§ Task brief:
Your reply must contain the full listing below, reproduced exactly, but no pictures.

START Supplied information

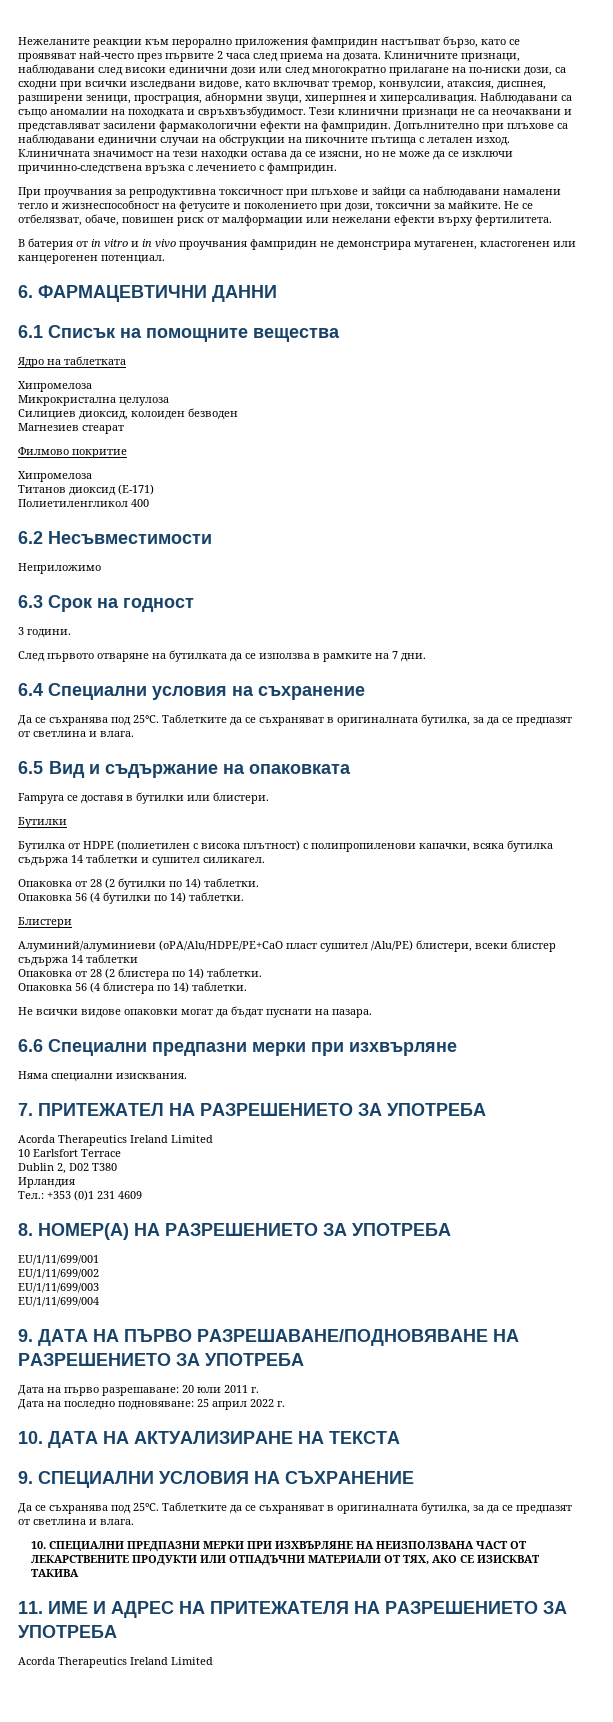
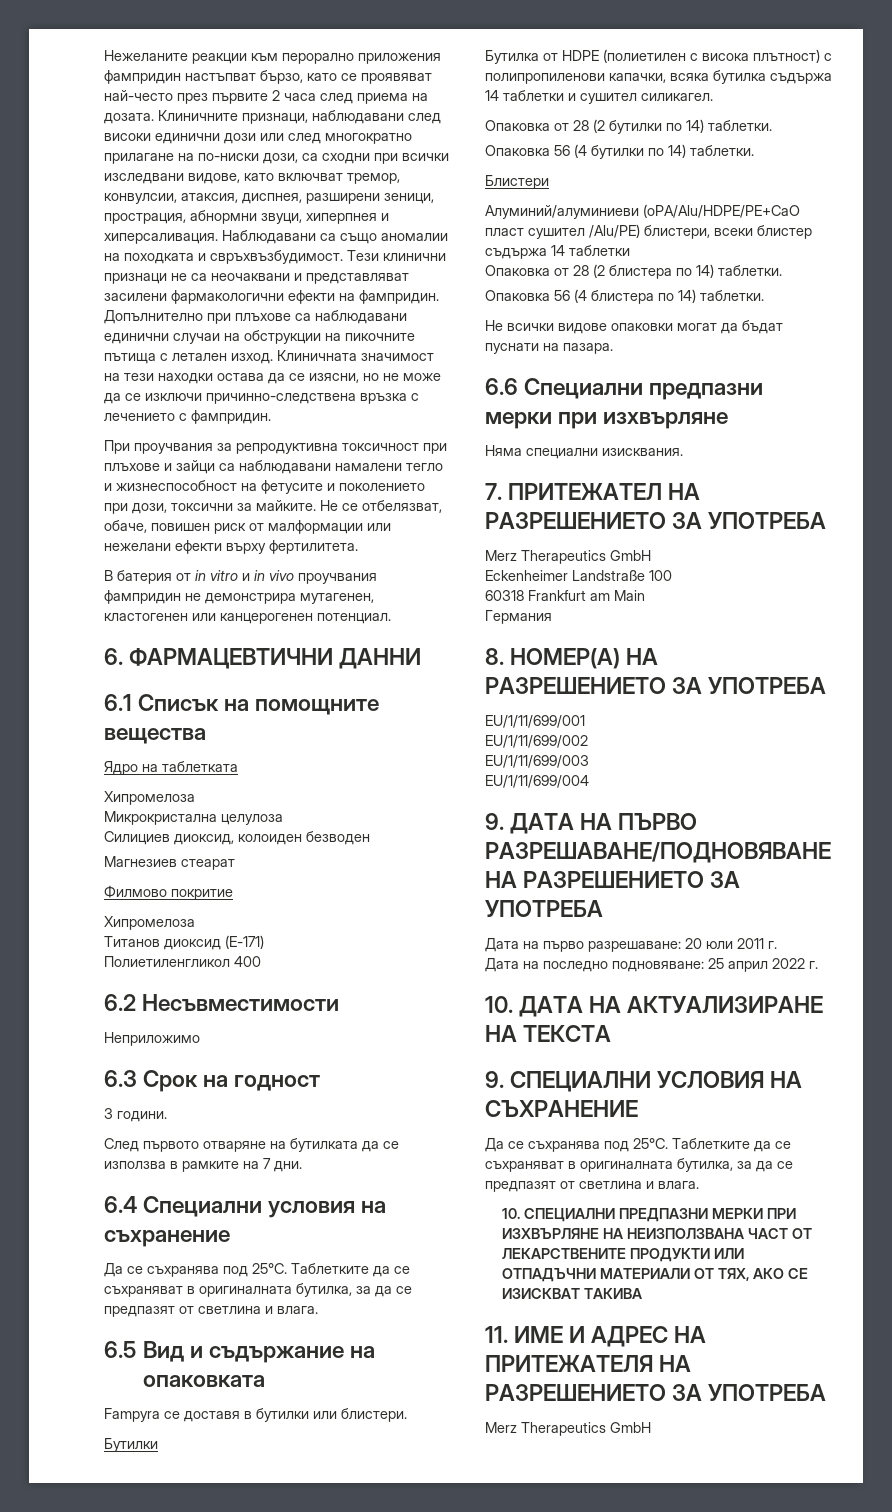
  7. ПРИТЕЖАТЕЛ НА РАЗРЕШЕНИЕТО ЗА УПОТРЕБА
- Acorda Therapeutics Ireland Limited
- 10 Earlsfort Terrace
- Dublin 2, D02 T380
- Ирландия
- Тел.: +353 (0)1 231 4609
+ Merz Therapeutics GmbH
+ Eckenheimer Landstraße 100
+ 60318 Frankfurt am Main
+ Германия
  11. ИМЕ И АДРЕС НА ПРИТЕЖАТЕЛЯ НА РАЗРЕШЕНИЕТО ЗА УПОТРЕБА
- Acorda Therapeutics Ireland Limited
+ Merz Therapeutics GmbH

END Supplied information

§ Your response:
  7. ПРИТЕЖАТЕЛ НА РАЗРЕШЕНИЕТО ЗА УПОТРЕБА
- Acorda Therapeutics Ireland Limited
- 10 Earlsfort Terrace
- Dublin 2, D02 T380
- Ирландия
- Тел.: +353 (0)1 231 4609
+ Merz Therapeutics GmbH
+ Eckenheimer Landstraße 100
+ 60318 Frankfurt am Main
+ Германия
  11. ИМЕ И АДРЕС НА ПРИТЕЖАТЕЛЯ НА РАЗРЕШЕНИЕТО ЗА УПОТРЕБА
- Acorda Therapeutics Ireland Limited
+ Merz Therapeutics GmbH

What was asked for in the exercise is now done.